— Сообщали ли вы Ибрагимову о том, что получили благодарность командования?
— Нет, не сообщал.
— А был ли у вас разговор на эту тему?
— Разговор был, — сказал Гриша.
Следователь долго, придирчиво заставлял Гришу припоминать каждое слово, сказанное Ибрагимовым, и каждое слово, сказанное им Ибрагимову. И в конце концов опять повернул дело так, что Гриша намекнул Ибрагимову на то, за что он получил благодарность командования, хотя Гриша совершенно точно помнил, что ни на что такое он не намекал, потому что хорошо знал, что об этом нельзя говорить ни слова даже самым близким людям.
Следователь требовал, чтобы Гриша прочитывал и подписывал внизу каждую страничку протокола дознания. Гриша читал и подписывал страничку за страничкой, с ужасом убеждаясь, что в протоколе все получается будто бы и так, как он говорил, и будто бы совсем не так. И что если этот Ибрагимов является агентом иностранной разведки — а видимо, он агент, иначе бы Гришу не допрашивали, — то он, Гриша, выходит по протоколу, был пособником этого агента.
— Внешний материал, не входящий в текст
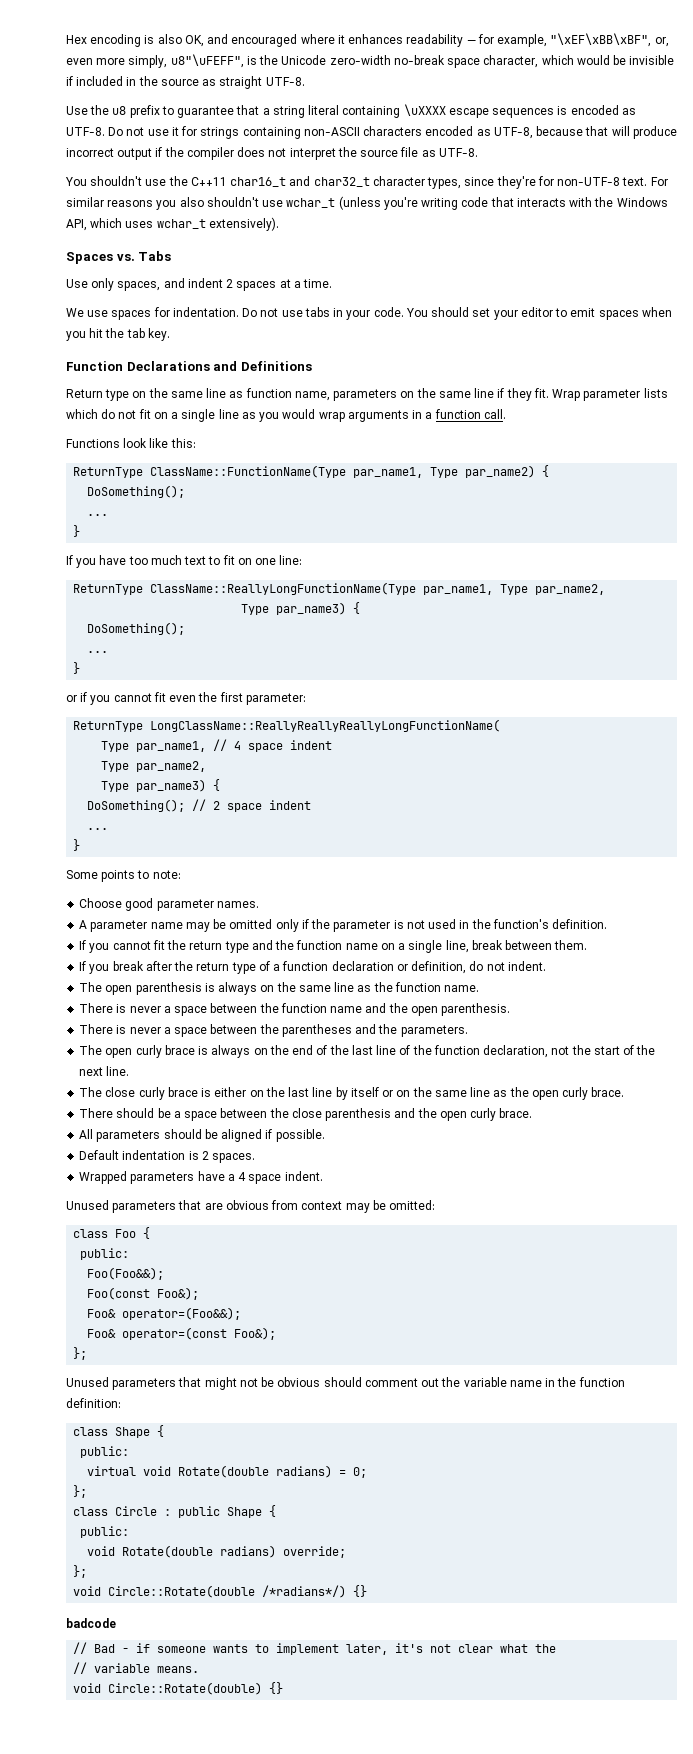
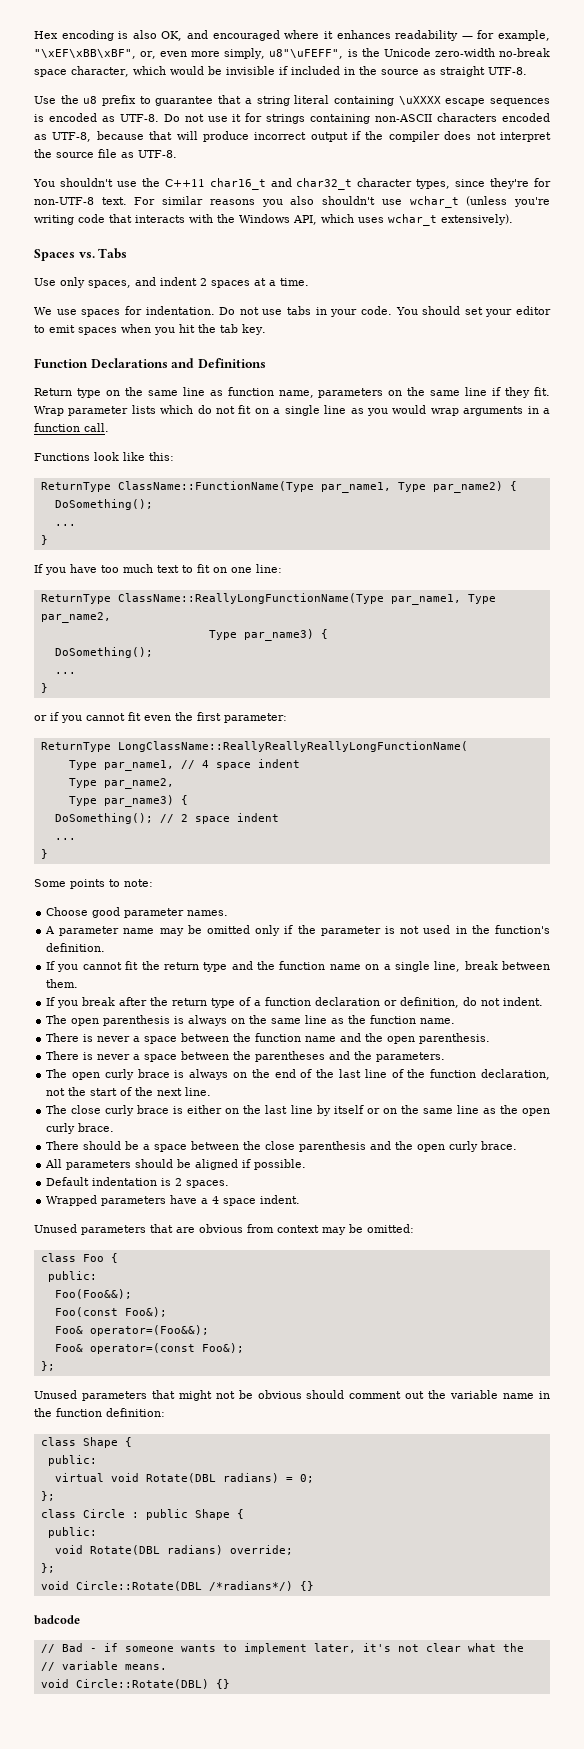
- virtual void Rotate(double radians) = 0;
+ virtual void Rotate(DBL radians) = 0;
- void Rotate(double radians) override;
+ void Rotate(DBL radians) override;
- void Circle::Rotate(double /*radians*/) {}
+ void Circle::Rotate(DBL /*radians*/) {}
- void Circle::Rotate(double) {}
+ void Circle::Rotate(DBL) {}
Допрос продолжался около четырех часов. Когда Гриша подписал последний листок, это был уже совсем другой человек. Не отличник боевой и политической подготовки, член комсомольского бюро, старший сержант Кинько, а усталый, потерявший себя мальчик, с дрожащими губами и руками.
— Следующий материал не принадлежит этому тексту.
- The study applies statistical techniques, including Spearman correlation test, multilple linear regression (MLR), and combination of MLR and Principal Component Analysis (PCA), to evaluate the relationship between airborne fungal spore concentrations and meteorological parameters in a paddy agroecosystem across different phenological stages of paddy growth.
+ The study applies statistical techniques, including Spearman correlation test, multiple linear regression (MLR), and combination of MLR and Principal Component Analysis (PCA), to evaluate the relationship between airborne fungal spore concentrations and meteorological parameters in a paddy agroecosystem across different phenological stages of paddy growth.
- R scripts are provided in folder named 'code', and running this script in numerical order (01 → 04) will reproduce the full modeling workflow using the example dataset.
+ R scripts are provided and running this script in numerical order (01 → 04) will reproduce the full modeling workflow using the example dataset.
— В казарму вы не вернетесь, — сказал следователь. — До выяснения всех обстоятельств вы будете задержаны.
Гришу отвели на гауптвахту, где у него отобрали пояс, и поместили его в небольшую комнату, всю обстановку которой составляли табурет и железная койка.
Глава двадцать седьмая,
в которой генерал Коваль лежит на диване, прикрыв стул журналом «Огонек»
Опаснее всего те злые люди, которые не совсем лишены доброты.
подумал, но не сказал вслух генерал Коваль.
Советская Армия с ее различными родами войск состояла из десятков и сотен тысяч различных характеров, привычек, взглядов, и все-таки любой человек, служащий в этой армии, начиная солдатом-первогодком и кончая маршалом, плотно пообедав, произносил вслух или вспоминал про себя эти неизвестно кем придуманные, совершенно бессмысленные слова.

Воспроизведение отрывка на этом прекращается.